Class InputValidator
Namespace: Belay.Core.Security
Assembly: Belay.Core.dll
Provides input validation and sanitization for MicroPython code execution. Protects against command injection, malicious code patterns, and unsafe operations.
public static class InputValidatorInheritance
Inherited Members
object.Equals(object?), object.Equals(object?, object?), object.GetHashCode(), object.GetType(), object.MemberwiseClone(), object.ReferenceEquals(object?, object?), object.ToString()
Remarks
This validator focuses on defensive security for MicroPython device communication. It identifies and blocks common injection attack patterns while allowing legitimate Python code to execute safely.
Key protection areas:
- Command injection via escaped quotes and shell metacharacters
- File system manipulation outside of intended scope
- Network access and subprocess execution
- Binary data exfiltration and protocol manipulation
- Resource exhaustion and infinite loops
Methods
CreateSafeCodeFromTemplate(string, IReadOnlyDictionary<string, object?>)
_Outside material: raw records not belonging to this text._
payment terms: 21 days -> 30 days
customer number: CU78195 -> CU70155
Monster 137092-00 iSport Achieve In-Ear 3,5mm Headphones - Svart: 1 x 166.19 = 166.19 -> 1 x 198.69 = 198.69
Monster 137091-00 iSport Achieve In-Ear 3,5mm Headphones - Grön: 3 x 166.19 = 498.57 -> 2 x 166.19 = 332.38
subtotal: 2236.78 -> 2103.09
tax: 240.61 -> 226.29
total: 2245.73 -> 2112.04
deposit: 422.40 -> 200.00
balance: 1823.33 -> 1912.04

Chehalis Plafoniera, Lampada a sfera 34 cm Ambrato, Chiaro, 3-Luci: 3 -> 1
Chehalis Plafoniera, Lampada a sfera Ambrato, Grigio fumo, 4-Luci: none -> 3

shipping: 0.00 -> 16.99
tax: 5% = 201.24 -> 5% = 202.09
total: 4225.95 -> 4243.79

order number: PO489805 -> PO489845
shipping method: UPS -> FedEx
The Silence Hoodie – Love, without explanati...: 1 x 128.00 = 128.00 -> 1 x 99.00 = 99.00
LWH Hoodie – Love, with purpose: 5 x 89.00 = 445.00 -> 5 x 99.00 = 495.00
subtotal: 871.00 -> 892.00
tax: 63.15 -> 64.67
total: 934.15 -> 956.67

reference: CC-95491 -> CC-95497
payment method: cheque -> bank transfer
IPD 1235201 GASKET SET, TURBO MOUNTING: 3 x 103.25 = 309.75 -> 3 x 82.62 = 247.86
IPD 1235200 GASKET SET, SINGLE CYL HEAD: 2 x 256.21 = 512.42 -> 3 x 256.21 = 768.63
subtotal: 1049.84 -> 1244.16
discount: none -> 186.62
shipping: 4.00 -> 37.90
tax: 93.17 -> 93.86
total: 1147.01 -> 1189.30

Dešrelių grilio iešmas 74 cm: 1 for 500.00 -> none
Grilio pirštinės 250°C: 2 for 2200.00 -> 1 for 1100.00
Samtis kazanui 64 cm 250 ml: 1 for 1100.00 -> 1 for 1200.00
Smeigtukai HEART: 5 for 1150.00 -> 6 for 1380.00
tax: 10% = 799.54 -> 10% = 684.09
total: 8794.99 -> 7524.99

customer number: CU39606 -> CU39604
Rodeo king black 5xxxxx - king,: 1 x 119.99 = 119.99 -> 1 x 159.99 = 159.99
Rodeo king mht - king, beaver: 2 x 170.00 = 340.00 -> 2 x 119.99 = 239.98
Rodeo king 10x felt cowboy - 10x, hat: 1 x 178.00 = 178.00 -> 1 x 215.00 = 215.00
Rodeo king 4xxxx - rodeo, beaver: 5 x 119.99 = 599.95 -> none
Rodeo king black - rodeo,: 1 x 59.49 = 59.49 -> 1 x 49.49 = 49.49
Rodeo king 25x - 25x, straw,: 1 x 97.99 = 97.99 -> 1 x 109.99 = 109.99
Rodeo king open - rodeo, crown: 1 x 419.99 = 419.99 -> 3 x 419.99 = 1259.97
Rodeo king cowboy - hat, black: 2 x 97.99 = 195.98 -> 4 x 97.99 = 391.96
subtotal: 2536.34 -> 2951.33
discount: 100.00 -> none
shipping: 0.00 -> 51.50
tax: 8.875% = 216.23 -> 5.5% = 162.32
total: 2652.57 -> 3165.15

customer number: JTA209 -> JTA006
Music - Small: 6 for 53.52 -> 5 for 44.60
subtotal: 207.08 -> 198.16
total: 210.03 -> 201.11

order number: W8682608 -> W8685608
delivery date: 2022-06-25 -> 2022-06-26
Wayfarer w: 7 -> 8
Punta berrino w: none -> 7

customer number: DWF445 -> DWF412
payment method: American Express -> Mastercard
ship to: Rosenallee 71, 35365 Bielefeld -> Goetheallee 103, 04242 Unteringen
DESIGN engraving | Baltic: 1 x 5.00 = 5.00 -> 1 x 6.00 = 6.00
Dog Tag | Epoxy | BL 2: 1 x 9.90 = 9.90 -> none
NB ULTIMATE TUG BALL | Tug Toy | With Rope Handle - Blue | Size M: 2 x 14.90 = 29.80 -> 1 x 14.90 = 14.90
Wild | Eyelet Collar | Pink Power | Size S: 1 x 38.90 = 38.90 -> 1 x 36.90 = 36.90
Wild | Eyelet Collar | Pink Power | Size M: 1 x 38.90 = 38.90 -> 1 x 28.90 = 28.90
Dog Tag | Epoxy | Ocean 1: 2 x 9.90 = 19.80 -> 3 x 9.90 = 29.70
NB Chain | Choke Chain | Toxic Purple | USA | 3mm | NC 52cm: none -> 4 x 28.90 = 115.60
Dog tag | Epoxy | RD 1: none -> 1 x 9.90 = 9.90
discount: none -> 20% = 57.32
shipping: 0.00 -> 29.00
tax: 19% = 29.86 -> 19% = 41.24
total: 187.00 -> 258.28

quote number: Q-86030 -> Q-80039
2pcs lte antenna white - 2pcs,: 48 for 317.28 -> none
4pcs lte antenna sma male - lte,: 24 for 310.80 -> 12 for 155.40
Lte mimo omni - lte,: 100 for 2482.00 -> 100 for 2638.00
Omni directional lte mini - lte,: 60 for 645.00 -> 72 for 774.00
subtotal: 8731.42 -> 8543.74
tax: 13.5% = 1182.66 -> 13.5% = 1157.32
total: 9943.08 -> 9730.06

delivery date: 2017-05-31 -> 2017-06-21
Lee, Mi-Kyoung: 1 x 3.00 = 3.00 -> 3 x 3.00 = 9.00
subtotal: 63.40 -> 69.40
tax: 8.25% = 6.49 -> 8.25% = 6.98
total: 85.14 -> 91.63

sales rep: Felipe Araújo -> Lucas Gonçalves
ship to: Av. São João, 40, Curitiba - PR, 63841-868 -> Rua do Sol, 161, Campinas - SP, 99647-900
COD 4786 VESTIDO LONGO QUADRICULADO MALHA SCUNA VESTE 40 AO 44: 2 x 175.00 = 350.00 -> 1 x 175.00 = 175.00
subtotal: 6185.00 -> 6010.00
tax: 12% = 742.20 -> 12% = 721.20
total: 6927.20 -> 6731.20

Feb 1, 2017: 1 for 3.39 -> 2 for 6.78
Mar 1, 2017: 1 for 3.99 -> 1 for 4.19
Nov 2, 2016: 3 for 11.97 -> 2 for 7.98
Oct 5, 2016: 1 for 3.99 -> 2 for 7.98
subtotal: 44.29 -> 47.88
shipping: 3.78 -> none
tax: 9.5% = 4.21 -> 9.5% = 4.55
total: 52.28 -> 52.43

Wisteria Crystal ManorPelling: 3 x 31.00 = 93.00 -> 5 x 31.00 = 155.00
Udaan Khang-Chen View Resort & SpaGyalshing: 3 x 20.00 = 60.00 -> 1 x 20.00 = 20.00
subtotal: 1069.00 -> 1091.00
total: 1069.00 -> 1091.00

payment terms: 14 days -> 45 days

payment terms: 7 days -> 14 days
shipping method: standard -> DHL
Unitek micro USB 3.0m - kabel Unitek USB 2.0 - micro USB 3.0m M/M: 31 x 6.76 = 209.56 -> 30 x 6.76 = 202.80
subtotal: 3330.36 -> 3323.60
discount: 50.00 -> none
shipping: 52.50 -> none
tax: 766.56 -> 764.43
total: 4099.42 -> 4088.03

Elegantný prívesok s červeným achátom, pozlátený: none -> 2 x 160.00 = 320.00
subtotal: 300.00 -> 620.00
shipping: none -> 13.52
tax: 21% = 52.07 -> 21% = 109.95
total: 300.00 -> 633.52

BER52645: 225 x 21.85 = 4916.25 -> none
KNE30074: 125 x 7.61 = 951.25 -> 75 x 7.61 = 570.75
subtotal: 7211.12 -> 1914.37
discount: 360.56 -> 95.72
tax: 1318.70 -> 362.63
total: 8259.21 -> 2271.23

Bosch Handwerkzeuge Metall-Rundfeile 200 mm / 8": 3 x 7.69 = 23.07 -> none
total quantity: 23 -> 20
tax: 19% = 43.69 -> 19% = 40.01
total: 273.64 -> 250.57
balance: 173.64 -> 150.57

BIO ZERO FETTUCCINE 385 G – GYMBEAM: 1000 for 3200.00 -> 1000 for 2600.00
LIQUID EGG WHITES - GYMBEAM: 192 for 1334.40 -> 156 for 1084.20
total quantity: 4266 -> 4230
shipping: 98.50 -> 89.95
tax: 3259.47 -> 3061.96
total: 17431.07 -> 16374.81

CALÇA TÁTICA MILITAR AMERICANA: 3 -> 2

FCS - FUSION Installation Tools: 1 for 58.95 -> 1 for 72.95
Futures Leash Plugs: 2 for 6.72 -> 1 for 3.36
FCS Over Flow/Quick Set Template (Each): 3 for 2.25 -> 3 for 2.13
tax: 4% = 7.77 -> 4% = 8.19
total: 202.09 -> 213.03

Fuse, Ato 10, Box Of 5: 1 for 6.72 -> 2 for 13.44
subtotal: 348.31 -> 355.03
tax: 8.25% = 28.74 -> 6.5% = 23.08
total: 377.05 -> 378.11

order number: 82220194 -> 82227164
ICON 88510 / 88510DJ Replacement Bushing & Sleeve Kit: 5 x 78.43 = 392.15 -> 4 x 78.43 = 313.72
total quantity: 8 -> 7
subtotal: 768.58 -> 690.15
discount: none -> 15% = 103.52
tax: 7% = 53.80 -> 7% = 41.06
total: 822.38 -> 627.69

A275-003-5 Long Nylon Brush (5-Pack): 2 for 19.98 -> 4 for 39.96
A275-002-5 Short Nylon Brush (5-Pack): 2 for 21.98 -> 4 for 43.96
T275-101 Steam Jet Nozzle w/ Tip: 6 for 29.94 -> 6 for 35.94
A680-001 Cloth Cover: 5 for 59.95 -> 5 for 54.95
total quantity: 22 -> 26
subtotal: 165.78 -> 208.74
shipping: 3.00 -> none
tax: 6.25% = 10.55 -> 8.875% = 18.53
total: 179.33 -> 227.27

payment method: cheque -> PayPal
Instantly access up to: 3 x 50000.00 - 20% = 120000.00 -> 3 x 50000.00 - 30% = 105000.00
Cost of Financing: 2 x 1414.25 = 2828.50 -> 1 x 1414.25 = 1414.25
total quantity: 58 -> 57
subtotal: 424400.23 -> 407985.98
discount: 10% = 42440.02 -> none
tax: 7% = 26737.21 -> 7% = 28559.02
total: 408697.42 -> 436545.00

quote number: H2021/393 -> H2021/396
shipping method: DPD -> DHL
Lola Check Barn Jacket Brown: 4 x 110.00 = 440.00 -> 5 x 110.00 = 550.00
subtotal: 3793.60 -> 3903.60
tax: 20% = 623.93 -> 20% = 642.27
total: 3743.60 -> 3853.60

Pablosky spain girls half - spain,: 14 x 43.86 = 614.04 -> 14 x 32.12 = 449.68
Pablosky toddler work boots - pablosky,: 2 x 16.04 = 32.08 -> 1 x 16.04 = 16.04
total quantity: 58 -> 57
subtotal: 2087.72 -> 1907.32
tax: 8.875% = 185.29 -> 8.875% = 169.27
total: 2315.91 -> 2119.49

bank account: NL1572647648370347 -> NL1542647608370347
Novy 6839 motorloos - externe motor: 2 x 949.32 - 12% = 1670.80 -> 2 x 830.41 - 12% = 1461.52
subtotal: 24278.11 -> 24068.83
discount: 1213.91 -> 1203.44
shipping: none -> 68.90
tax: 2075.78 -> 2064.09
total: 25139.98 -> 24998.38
Creates a safe Python code template with validated parameter substitution.
Validates that a parameter name is safe for Python code generation.
SanitizePythonString(string?, bool)
Sanitizes a string for safe use in Python string literals. Enhanced version of the existing EscapePythonString method.
ValidateCode(string, bool, bool)
Validates Python code input for security risks and injection attempts.
ValidateCode(string, SecurityConfiguration)
Validates Python code input for security risks and injection attempts using a security configuration.